Why is it that B+-tree is better suited to the file index and database index of the operating system in the actual application than the B-tree?
    1. B+-treeLower disk read and write costs

B+-treeThe internal node does not have pointers to specific information about the keyword. As a result, the internal nodes are smaller relative to the B tree. If you keep all of the same internal nodes in the same disk block, the number of keywords that the disk block can hold is more. The more keywords you need to find when you read into memory at once. The relative IO number of reads and writes is reduced.

For example, suppose a disk block in a disc is accommodated 16bytes , while a keyword 2bytes , a keyword, is a specific information pointer 2bytes . An internal node of a 9-step B-tree (a node with a maximum of 8 keywords) requires 2 disks fast. The B+ inner node of the tree only needs 1 disks fast. When the internal node needs to be read into memory, the B tree is more than the B+ tree block lookup time (on disk is the time of the disc rotation).
2. B+-tree more stable query efficiency

Because a non-endpoint is not a node that ultimately points to the contents of a file, it is only the index of the keyword in the leaf node. So any keyword search must take a path from the root node to the leaf node. The path length of all keyword queries is the same, resulting in a query efficiency equivalent for each data.
3. B+ The main reasons for using a tree for database indexing are:

BThe tree IO does not solve the problem of inefficient element traversal while improving disk performance. It is in order to solve this problem that the tree came into being B+ . B+The tree can traverse the whole tree as long as it traverses the leaf nodes. and the scope-based queries in the database are very frequent, and B the tree does not support such operations (or inefficient)

B*-tree

B*-treeIs B+-tree the variant, on the basis of the B+ tree (all the leaf nodes contain all the key information, and pointers to the records containing these keywords), the B* tree and non-leaf nodes and then increase the pointer to the brother ; B* The tree defines the number of non-leaf node keywords at least, that is (2/3)*M , the minimum usage of the block is substituted for the 2/3( B+ tree 1/2 . A simple example is given, as shown in:

B+Tree splitting: When a node is full, a new node is allocated, the data from the original node is 1/2 copied to the new node, and the new node pointer is added to the parent node, and the B+ Tree's division affects only the original and parent nodes, without affecting the sibling nodes, so it does not need to point to the sibling's pointer.

B*Tree splitting: When a node is full, if its next sibling node is not full, then move part of the data to the sibling node, insert the keyword at the original node, and finally modify the keyword of the sibling node in the parent node (because the sibling node's keyword range has changed); If the brothers are full, The new node is added between the original node and the sibling node, the data is copied 1/3 to the new node, and the pointer to the new node is added to the parent node at the end point.

Therefore, B* the probability of the tree allocating new nodes is lower than the B+ tree, and the space utilization rate is higher.

B-Tree, B-tree, + + tree, b* tree

Contact Us

The content source of this page is from Internet, which doesn't represent Alibaba Cloud's opinion; products and services mentioned on that page don't have any relationship with Alibaba Cloud.

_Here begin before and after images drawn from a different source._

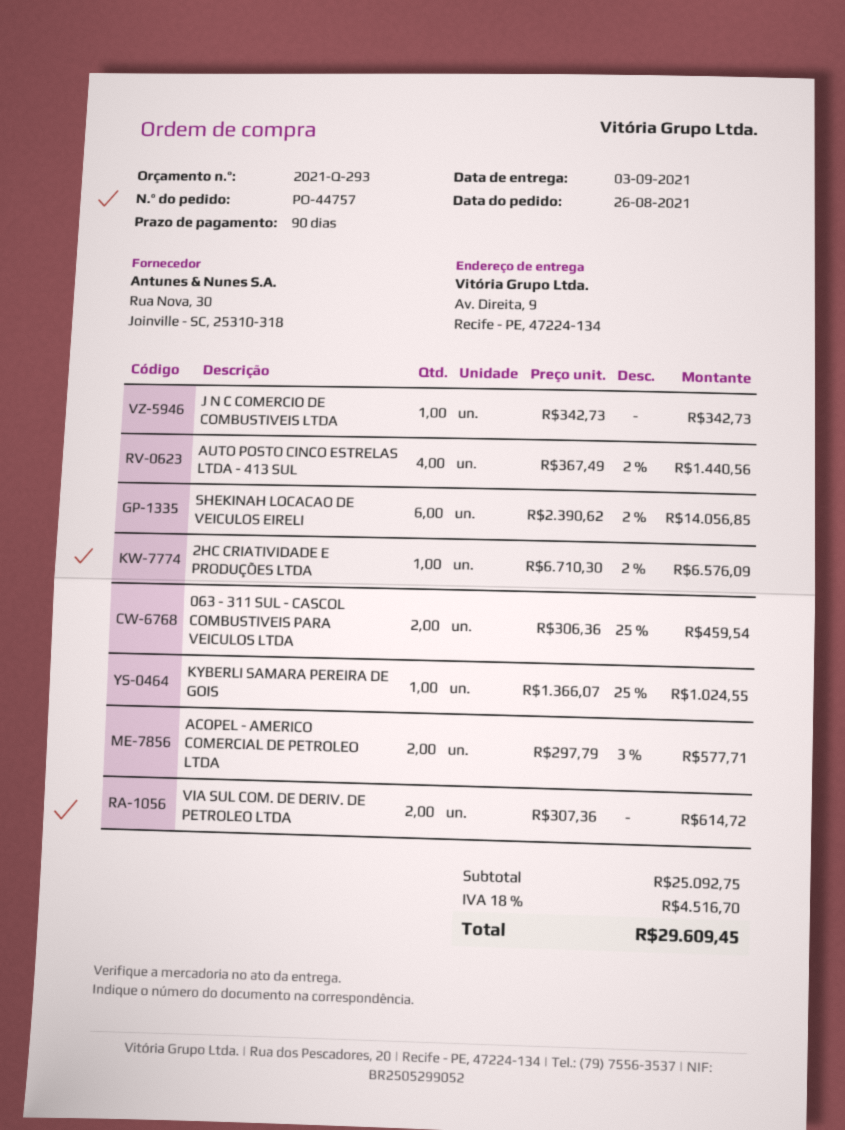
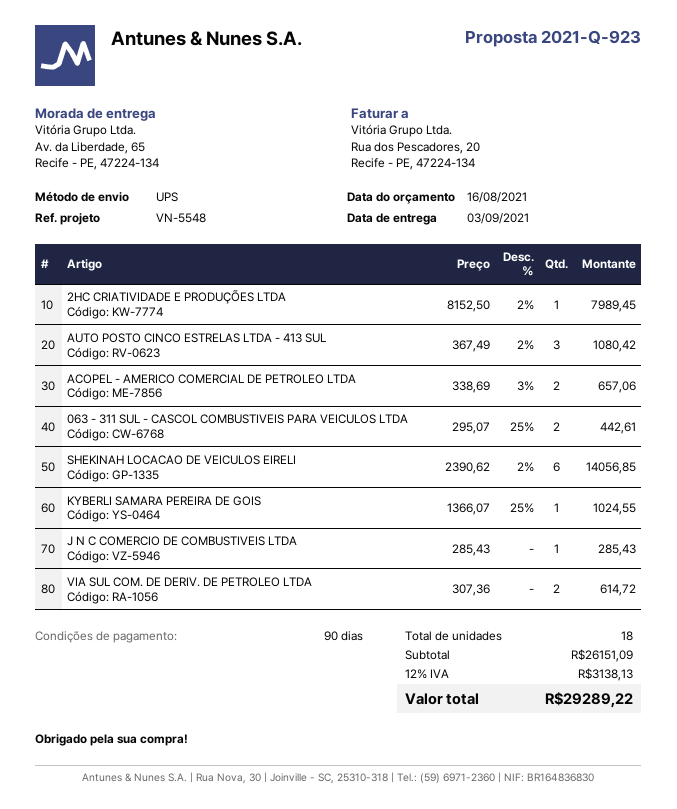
quote number: 2021-Q-293 -> 2021-Q-923
ship to: Av. Direita, 9, Recife - PE, 47224-134 -> Av. da Liberdade, 65, Recife - PE, 47224-134
J N C COMERCIO DE COMBUSTIVEIS LTDA: 1 x 342.73 = 342.73 -> 1 x 285.43 = 285.43
AUTO POSTO CINCO ESTRELAS LTDA - 413 SUL: 4 x 367.49 - 2% = 1440.56 -> 3 x 367.49 - 2% = 1080.42
2HC CRIATIVIDADE E PRODUÇÕES LTDA: 1 x 6710.30 - 2% = 6576.09 -> 1 x 8152.50 - 2% = 7989.45
063 - 311 SUL - CASCOL COMBUSTIVEIS PARA VEICULOS LTDA: 2 x 306.36 - 25% = 459.54 -> 2 x 295.07 - 25% = 442.61
ACOPEL - AMERICO COMERCIAL DE PETROLEO LTDA: 2 x 297.79 - 3% = 577.71 -> 2 x 338.69 - 3% = 657.06
subtotal: 25092.75 -> 26151.09
tax: 18% = 4516.70 -> 12% = 3138.13
total: 29609.45 -> 29289.22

If the content of the page makes you feel confusing, please write us an email, we will handle the problem within 5 days after receiving your email.

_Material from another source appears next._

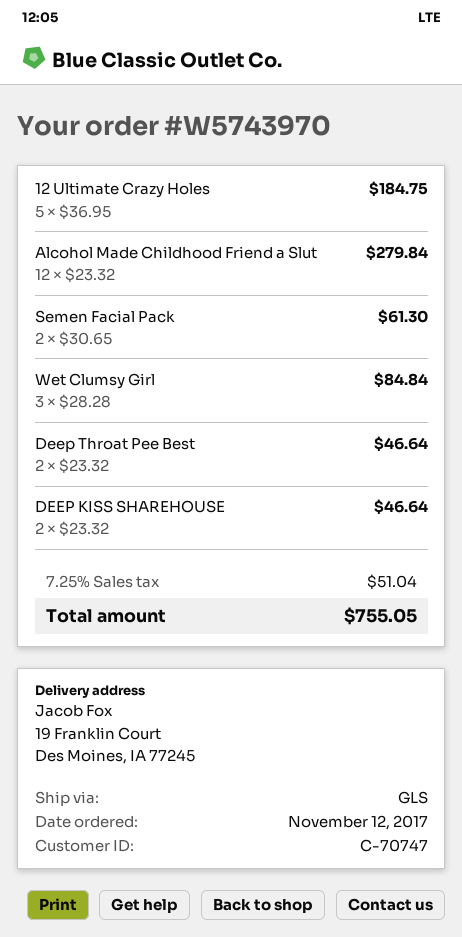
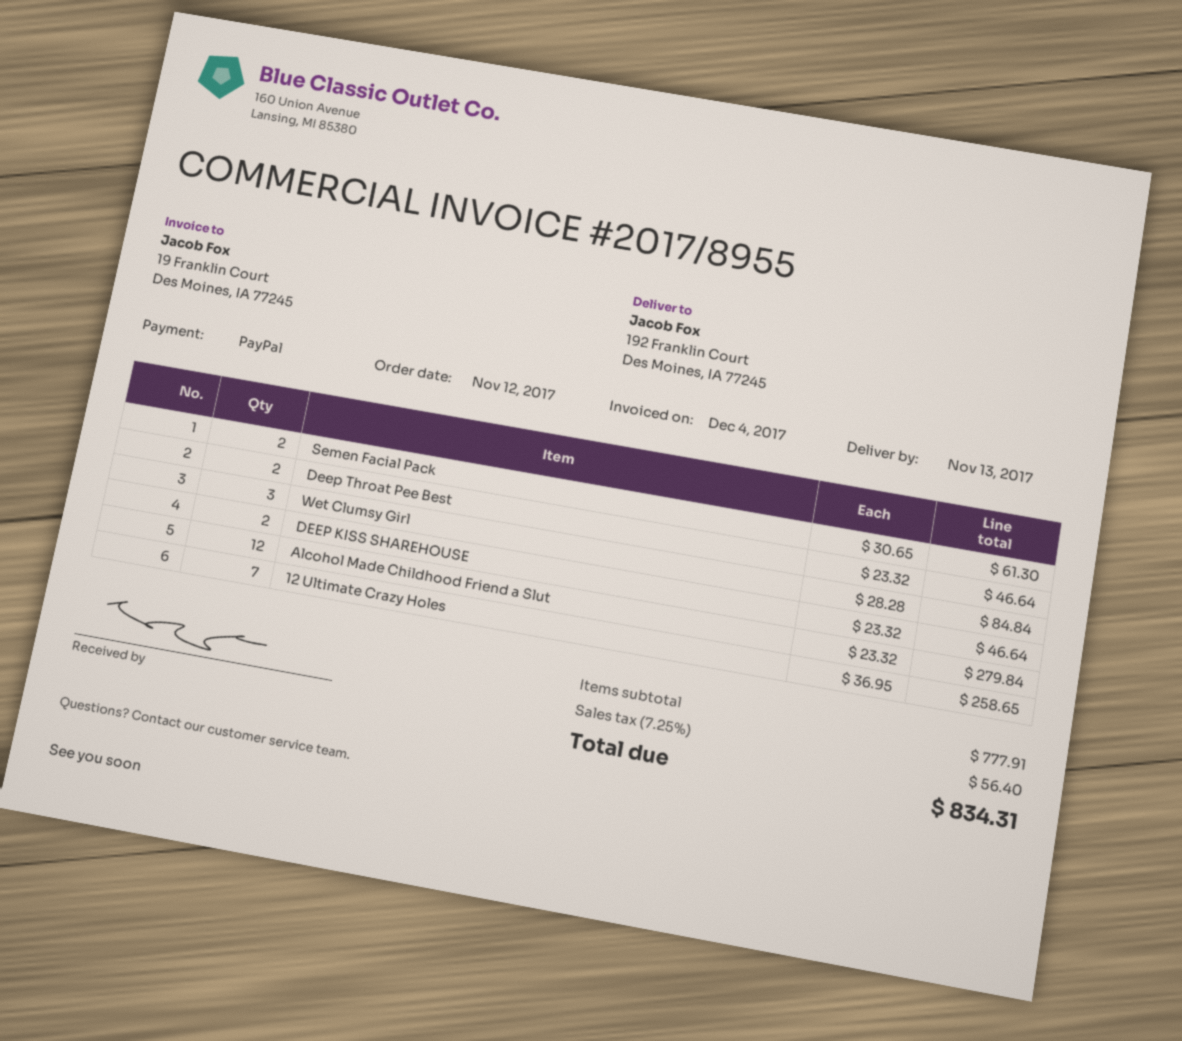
ship to: 19 Franklin Court, Des Moines, IA 77245 -> 192 Franklin Court, Des Moines, IA 77245
12 Ultimate Crazy Holes: 5 x 36.95 = 184.75 -> 7 x 36.95 = 258.65
tax: 7.25% = 51.04 -> 7.25% = 56.40
total: 755.05 -> 834.31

If you find any instances of plagiarism from the community, please send an email to: info-contact@alibabacloud.com and provide relevant evidence. A staff member will contact you within 5 working days.

A Free Trial That Lets You Build Big!

Start building with 50+ products and up to 12 months usage for Elastic Compute Service

  • Sales Support

    1 on 1 presale consultation

  • After-Sales Support

    24/7 Technical Support 6 Free Tickets per Quarter Faster Response

  • Alibaba Cloud offers highly flexible support services tailored to meet your exact needs.